● ABOUT THIS TASK
From the first line of the entries below through the line holding "in kettle hole", write out every line exactly, please, and leave out the pictures.

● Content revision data
***

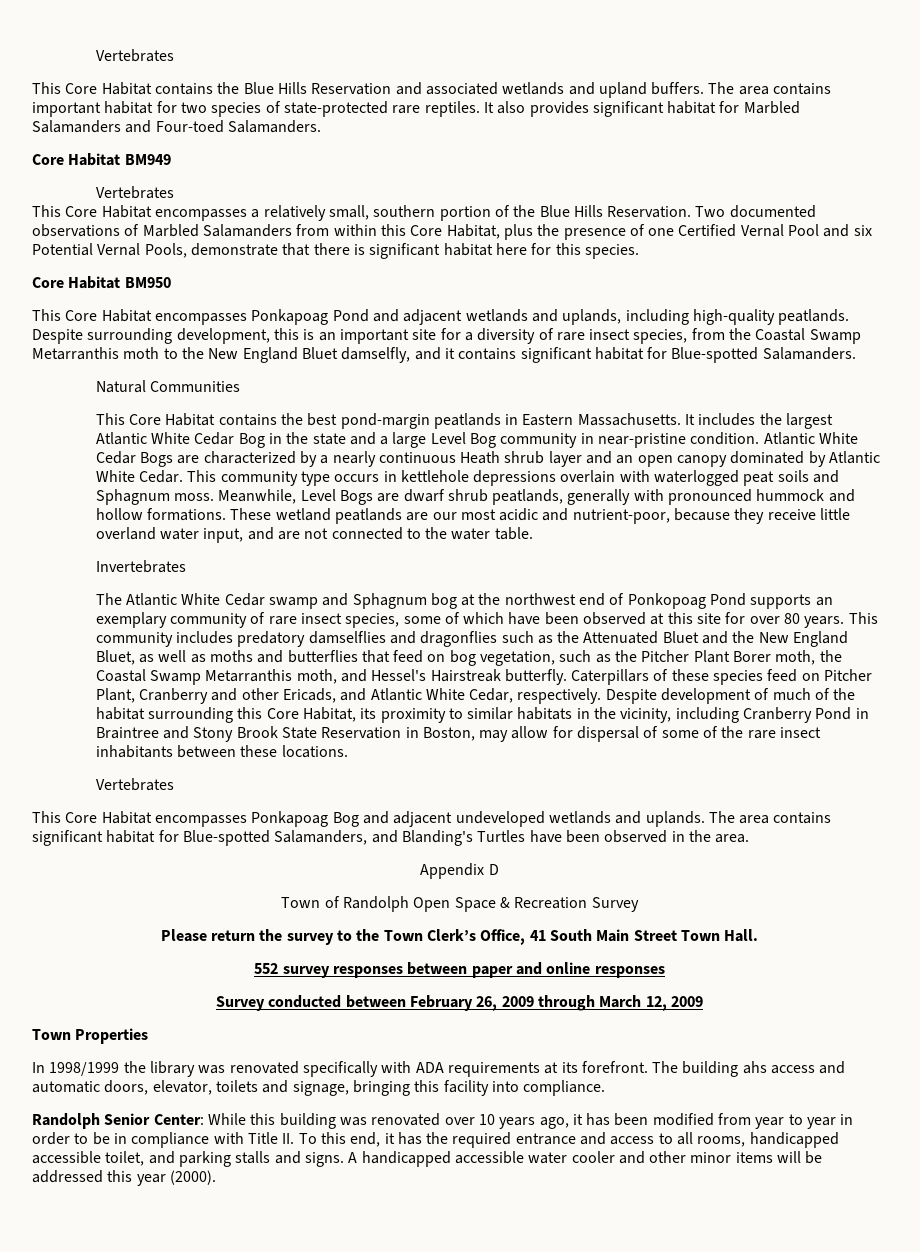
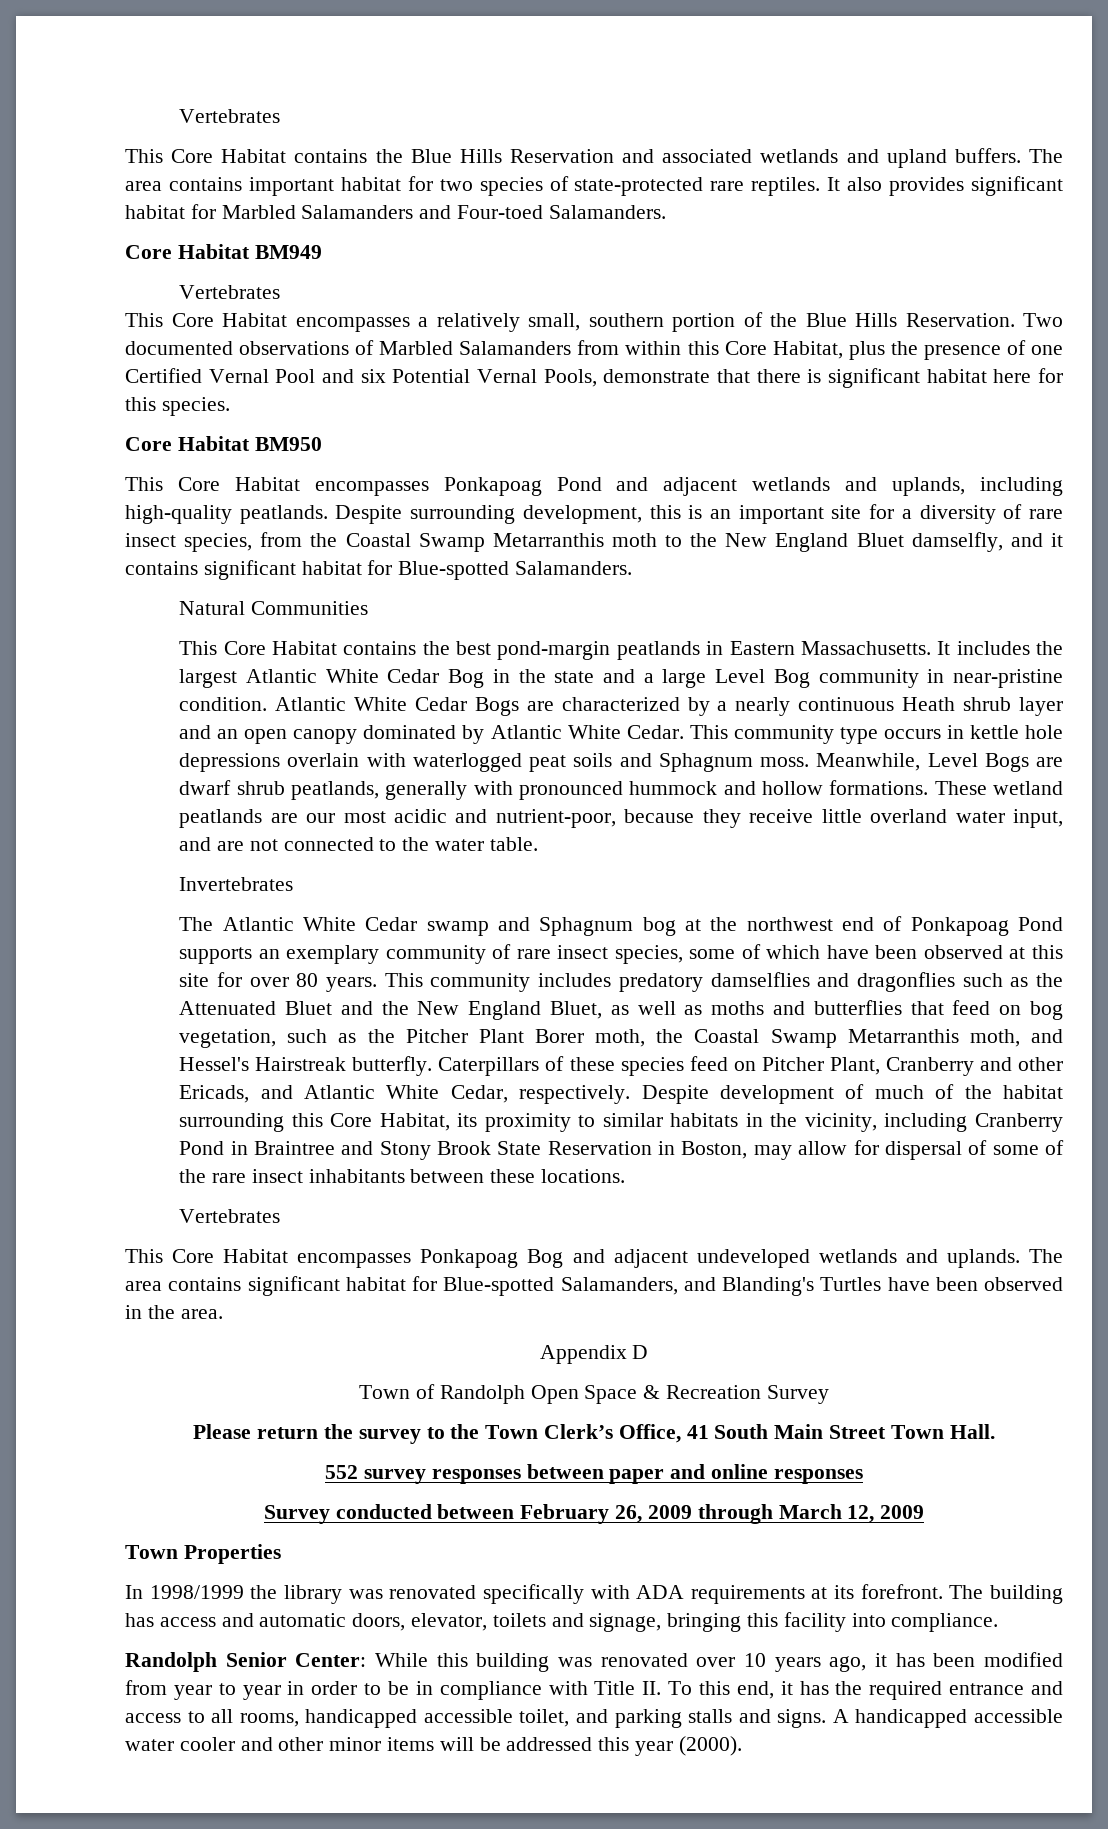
- This community type occurs in kettlehole depressions overlain with waterlogged peat soils and Sphagnum moss.
+ This community type occurs in kettle hole depressions overlain with waterlogged peat soils and Sphagnum moss.
- The Atlantic White Cedar swamp and Sphagnum bog at the northwest end of Ponkopoag Pond supports an exemplary community of rare insect species, some of which have been observed at this site for over 80 years.
+ The Atlantic White Cedar swamp and Sphagnum bog at the northwest end of Ponkapoag Pond supports an exemplary community of rare insect species, some of which have been observed at this site for over 80 years.
- The building ahs access and automatic doors, elevator, toilets and signage, bringing this facility into compliance.
+ The building has access and automatic doors, elevator, toilets and signage, bringing this facility into compliance.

***

● RESPONSE TO THE TASK
- This community type occurs in kettlehole depressions overlain with waterlogged peat soils and Sphagnum moss.
+ This community type occurs in kettle hole depressions overlain with waterlogged peat soils and Sphagnum moss.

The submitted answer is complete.